The residential building construction price index versus total consumer price index inflation.The residential building construction price index versus total consumer price index inflation.(Desjardins Economics and Statistics Canada)

Another big factor is the bond market, where the 10-year Government of Canada bond serves as a proxy for where debt is priced in real estate, says CoStar Group Chief Economist & Head of Market Analytics Carl Gomez.

"Most of the debt that real estate investors use, whether you're commercial or residential, is mainly determined by the bond market and bond yields," Gomez says, "and bond yields have already kind of absorbed the idea that inflation has kind of gone away, and it is already reflected in their pricing, which is why long-term bond yields currently are below the Bank of Canada policy rate."

Normally, a yield curve is upward-sloping, reflecting the fact that short-term bond yields should be lower than long-term bond yields, as a result of the higher risk associated with the latter. However, the yield curve has been inverted for about the past year, which in essence is the market saying it believes the Bank of Canada has made a policy error by keeping the policy interest rate too high, Gomez explains.

In effect, what this looks like in the market is that the availability of credit becomes constrained, which is indeed what has occurred.

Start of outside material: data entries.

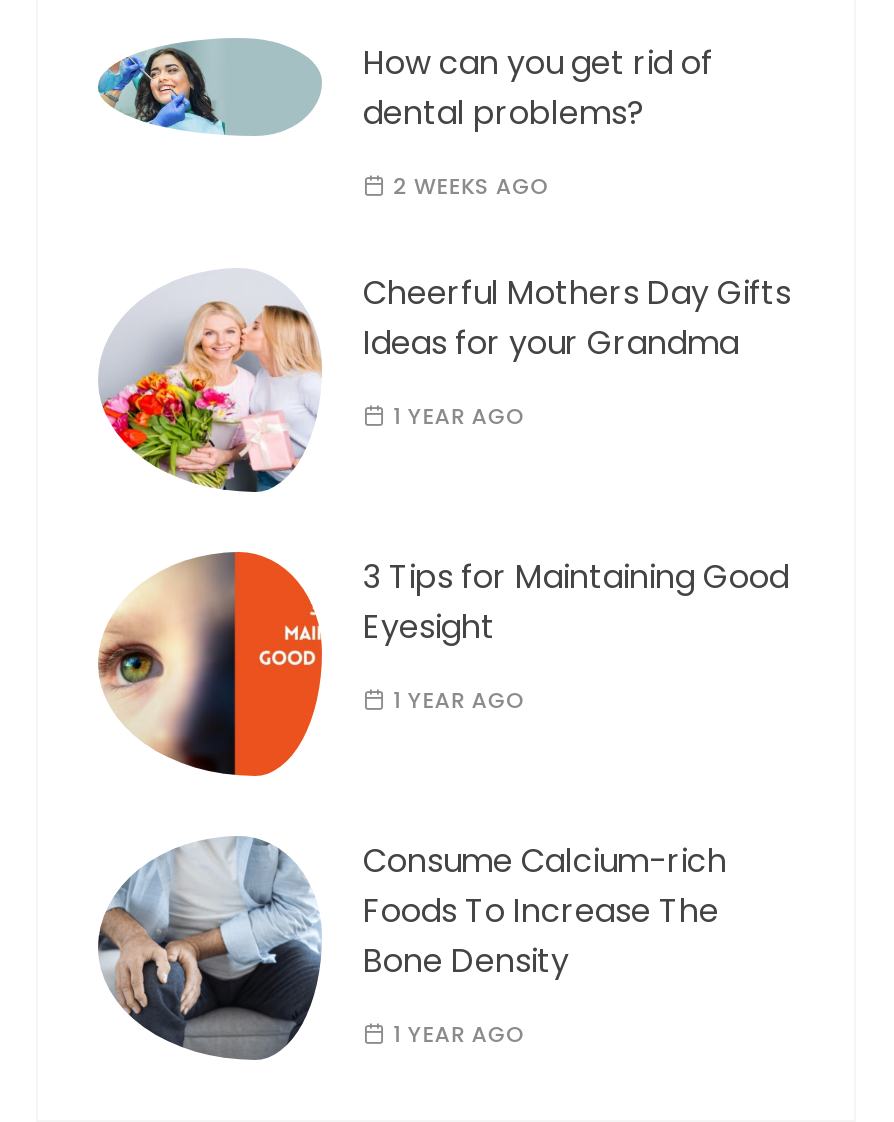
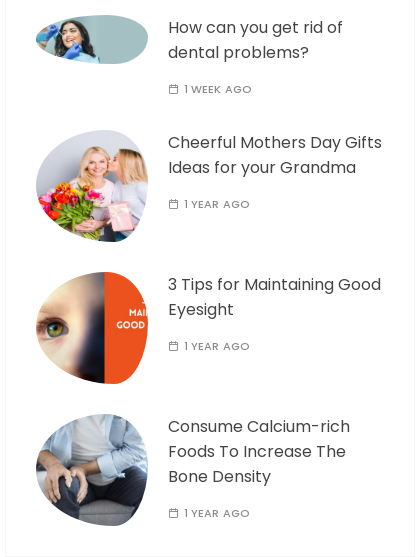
- 2 WEEKS AGO
+ 1 WEEK AGO
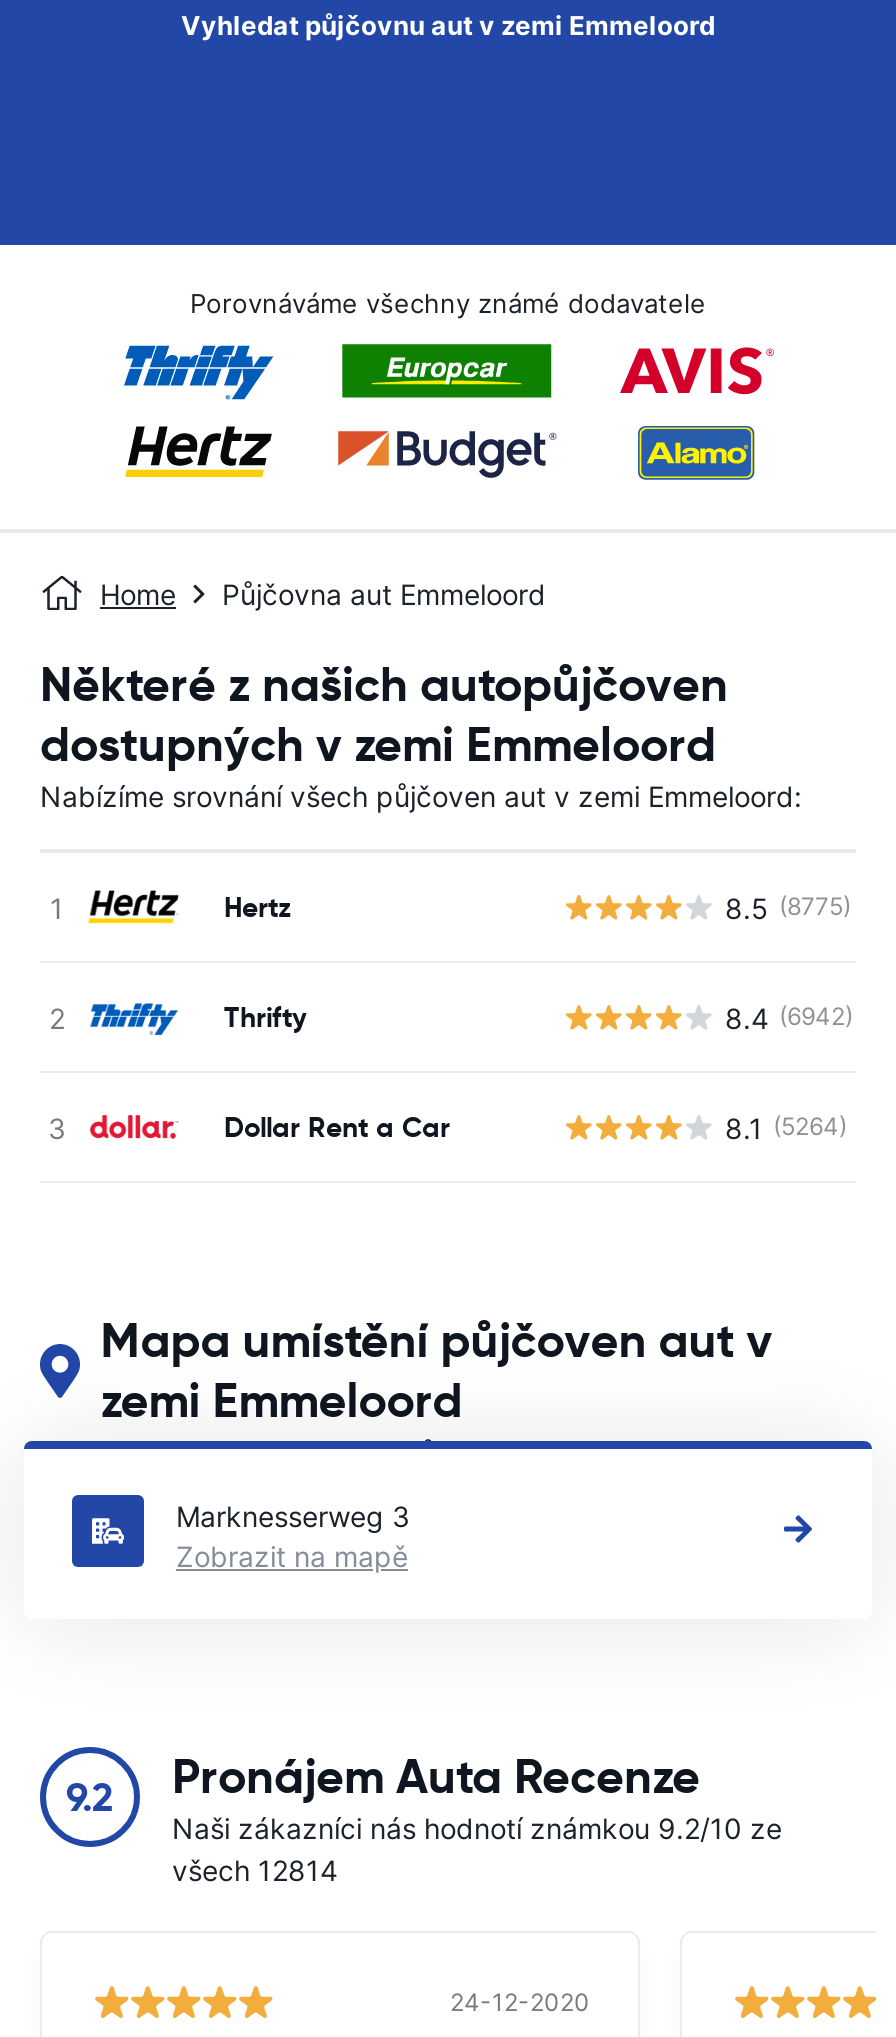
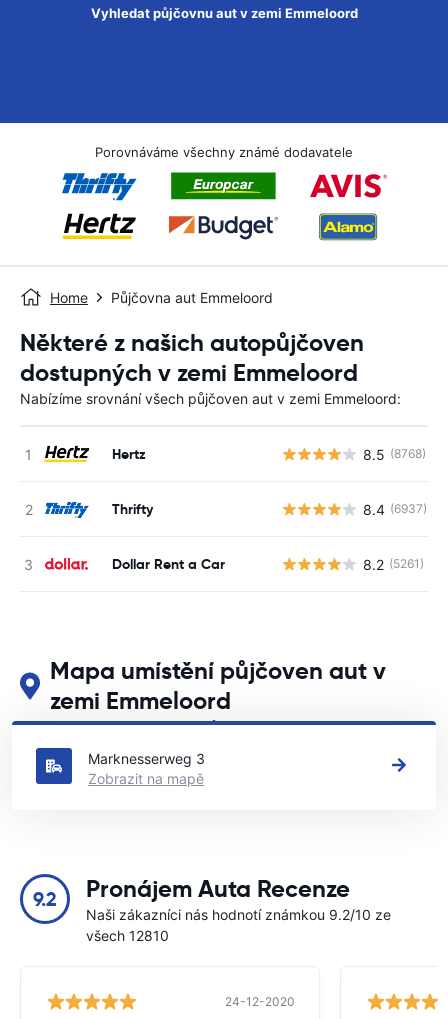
- 8.5 (8775)
+ 8.5 (8768)

- 8.4 (6942)
+ 8.4 (6937)

- 8.1 (5264)
+ 8.2 (5261)

- všech 12814
+ všech 12810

"Across the board, lending conditions have tightened up and that's because the lenders themselves are having difficulty," says Gomez. "They borrow on the short end and lend on the long, but right now with the inversion of the yield curve, it's hard to find lending."

A cut of 25 basis points, as the Bank of Canada announced today, doesn't resolve this, as Gomez says the inverted yield curve won't be normalized until the Bank of Canada policy interest rate is down to around 2.00%, which he expects won't happen until the end of the 2025.

"25 basis points is not going to do a heck of a lot, but if they do the full 200 or 300 basis points, that's going to open up a little more cushion and flexibility for a lot of developers scratching out returns right now," adds Gomez. "The issue for a lot of developers is the cost of financing for sure, but it's also that the input costs are still very high. Giving them some cushion with interest rates would probably be helpful, but I don't think it's going to unlock significant growth giving how incremental the rate cuts are likely to be."